**AVAILABLE DATA:**

______

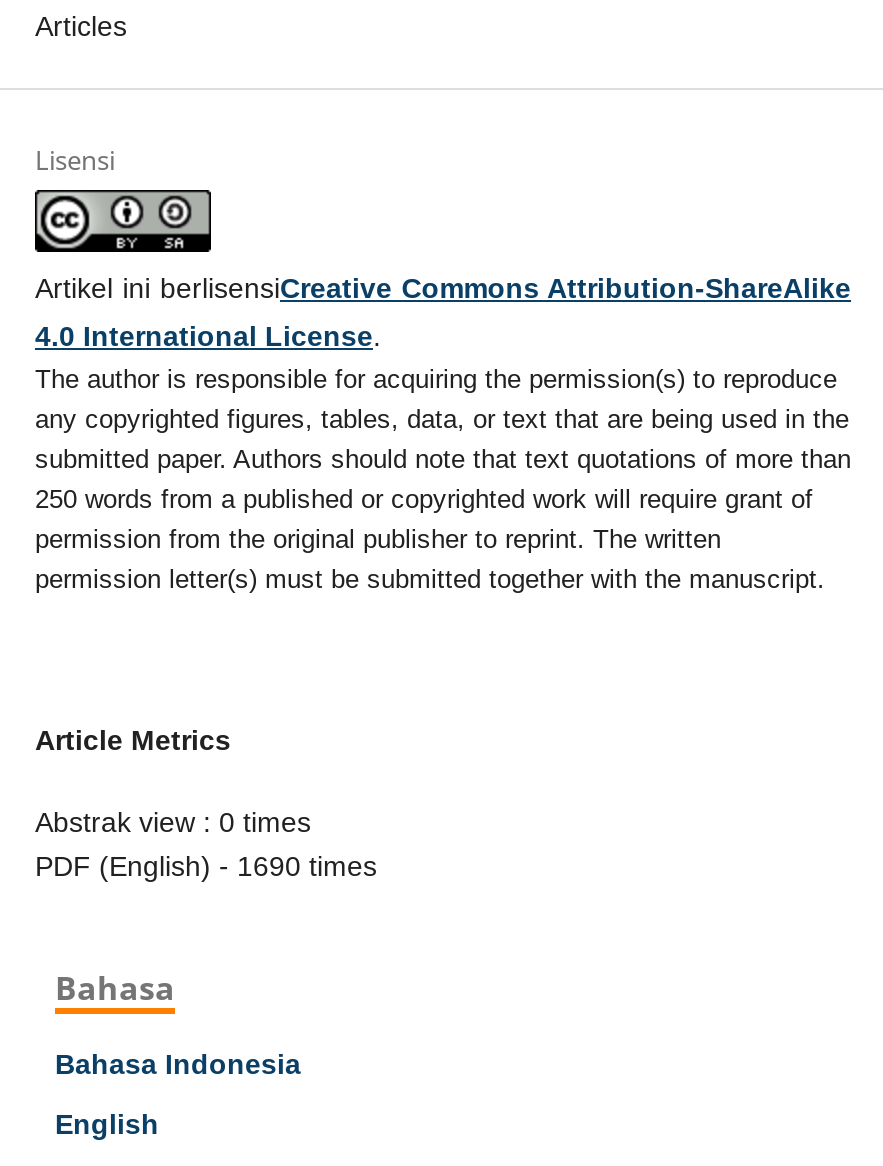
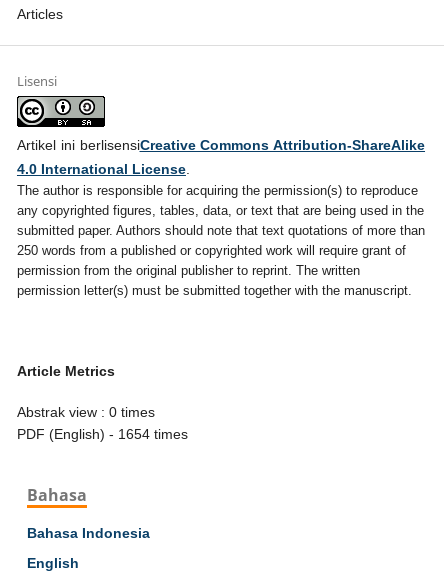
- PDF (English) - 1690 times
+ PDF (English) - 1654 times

______

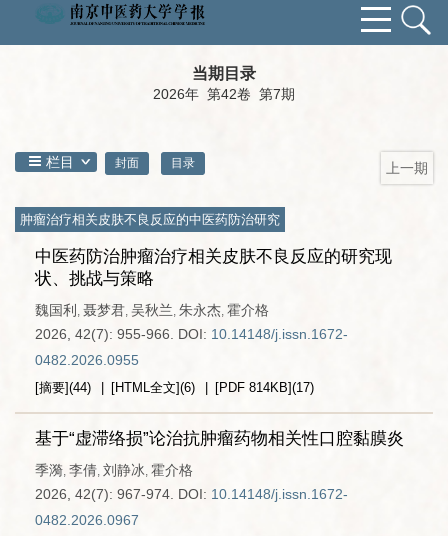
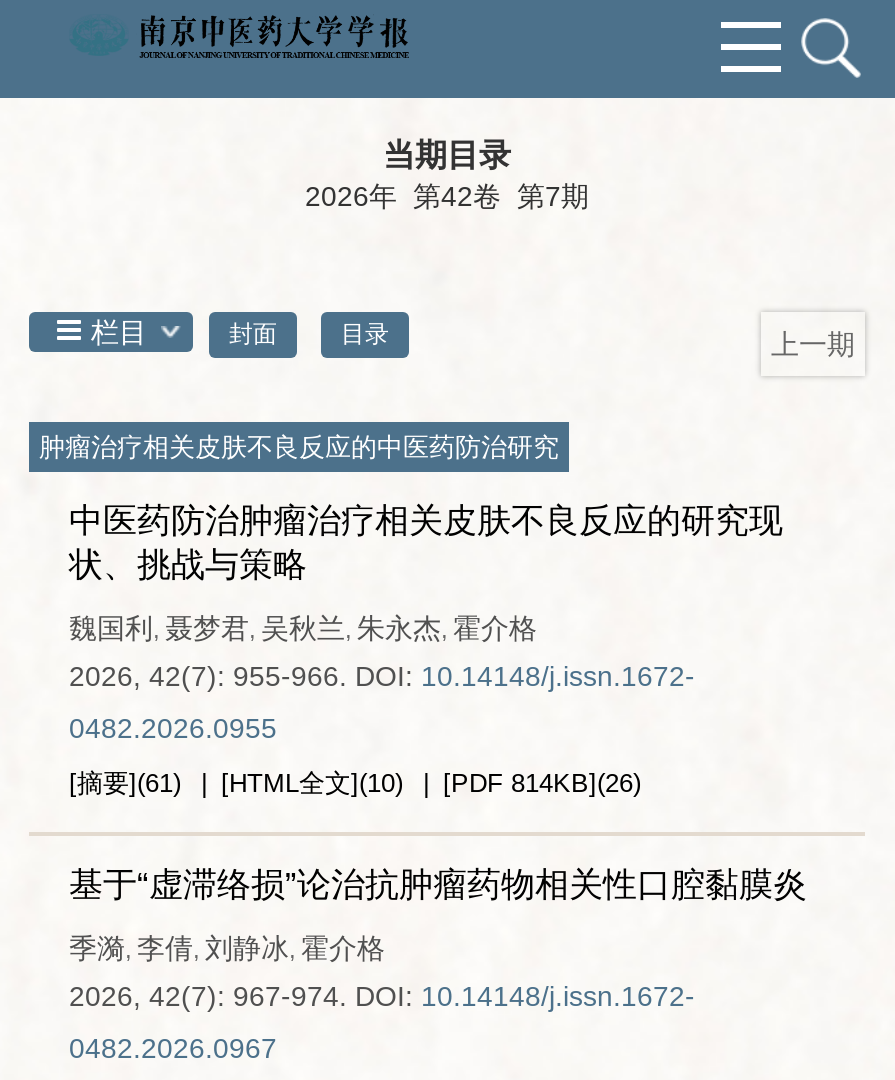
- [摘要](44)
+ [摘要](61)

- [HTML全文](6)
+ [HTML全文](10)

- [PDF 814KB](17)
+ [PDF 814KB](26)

______

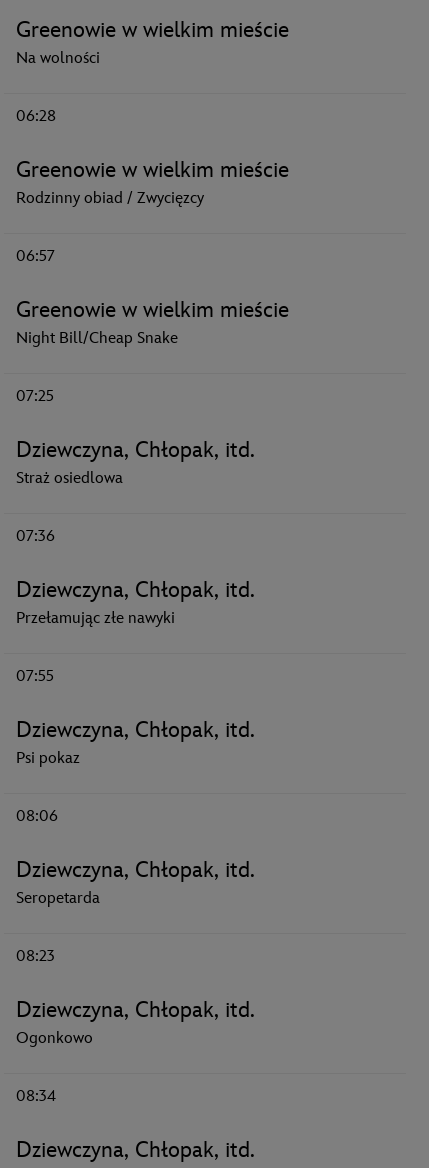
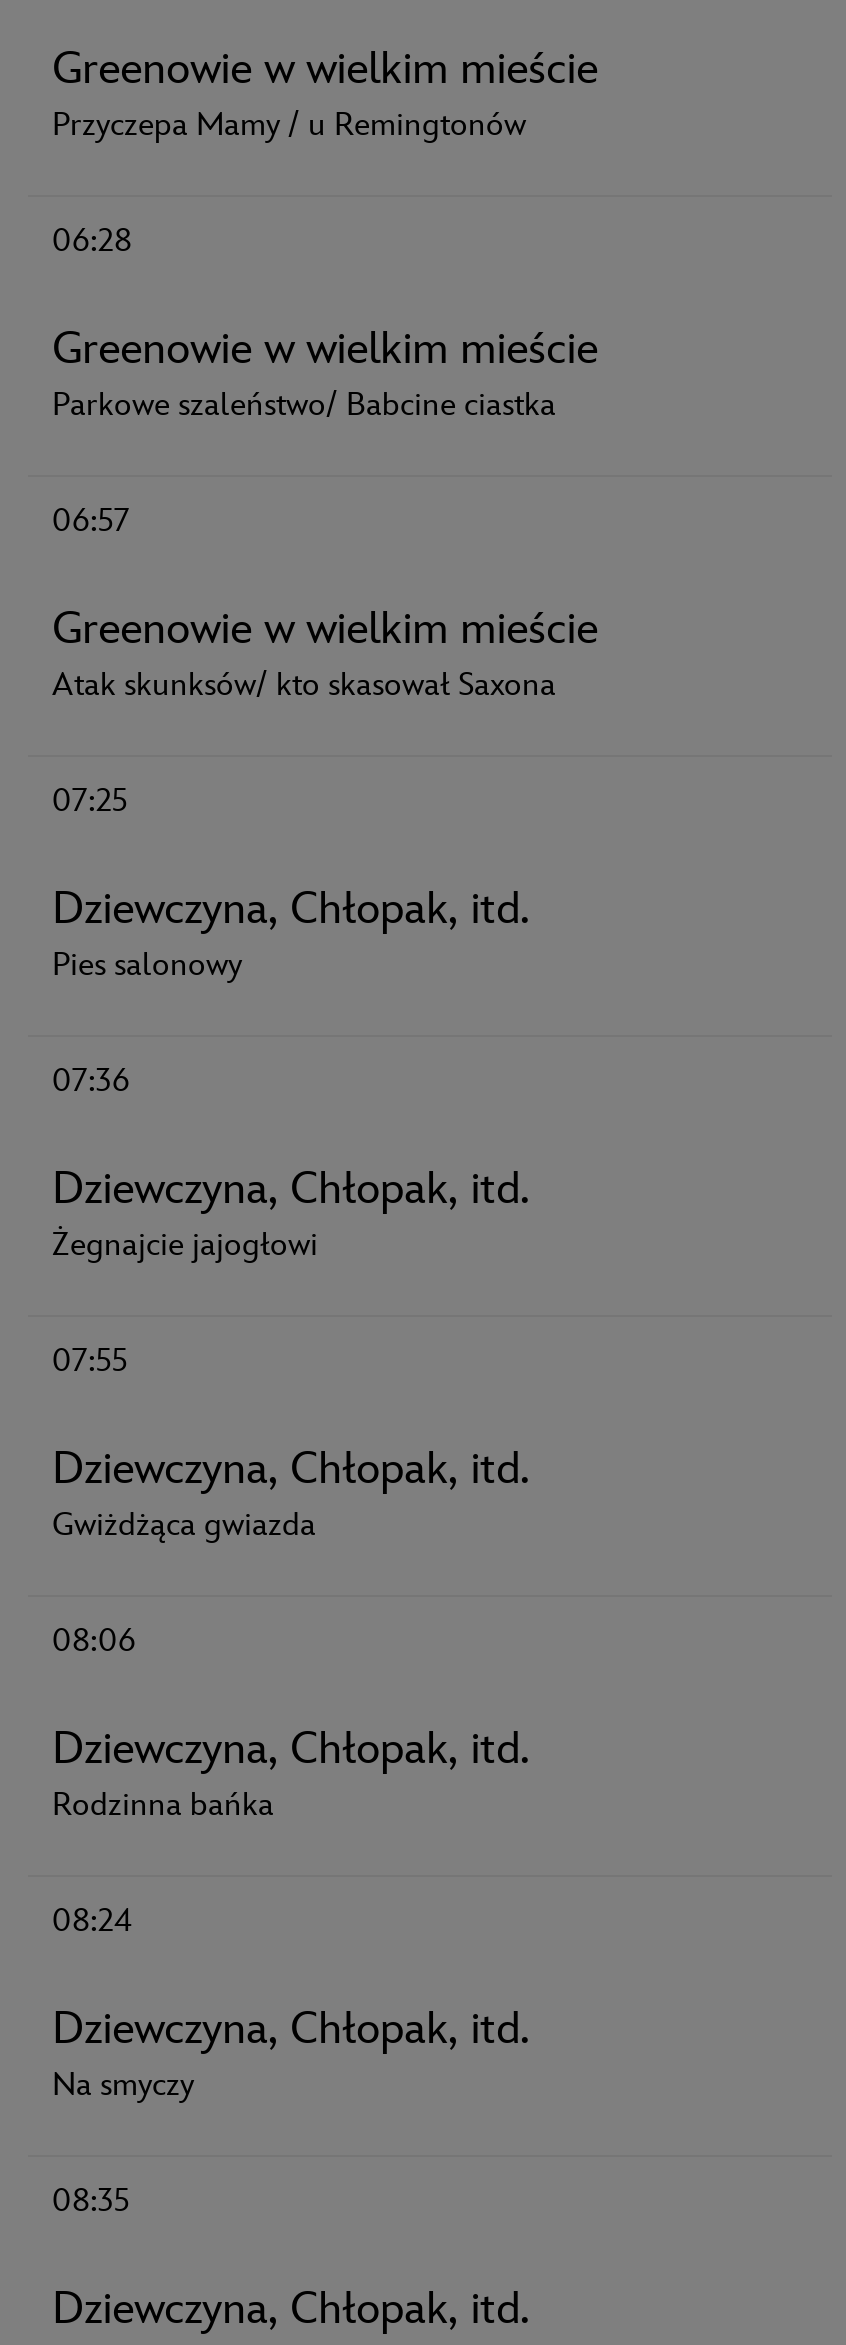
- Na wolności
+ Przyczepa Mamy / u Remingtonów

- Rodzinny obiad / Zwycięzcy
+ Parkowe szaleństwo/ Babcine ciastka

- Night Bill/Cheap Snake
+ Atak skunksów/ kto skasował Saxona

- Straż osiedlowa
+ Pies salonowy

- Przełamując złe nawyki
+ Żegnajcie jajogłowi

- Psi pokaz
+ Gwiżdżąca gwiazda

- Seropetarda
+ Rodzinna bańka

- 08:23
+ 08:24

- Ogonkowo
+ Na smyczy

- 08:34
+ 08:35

______

**HOW TO COMPLETE THIS TASK:**
All lines containing "times" in the material above should appear in your reply, copied exactly.

**ANSWER TO THE EXERCISE:**
- PDF (English) - 1690 times
+ PDF (English) - 1654 times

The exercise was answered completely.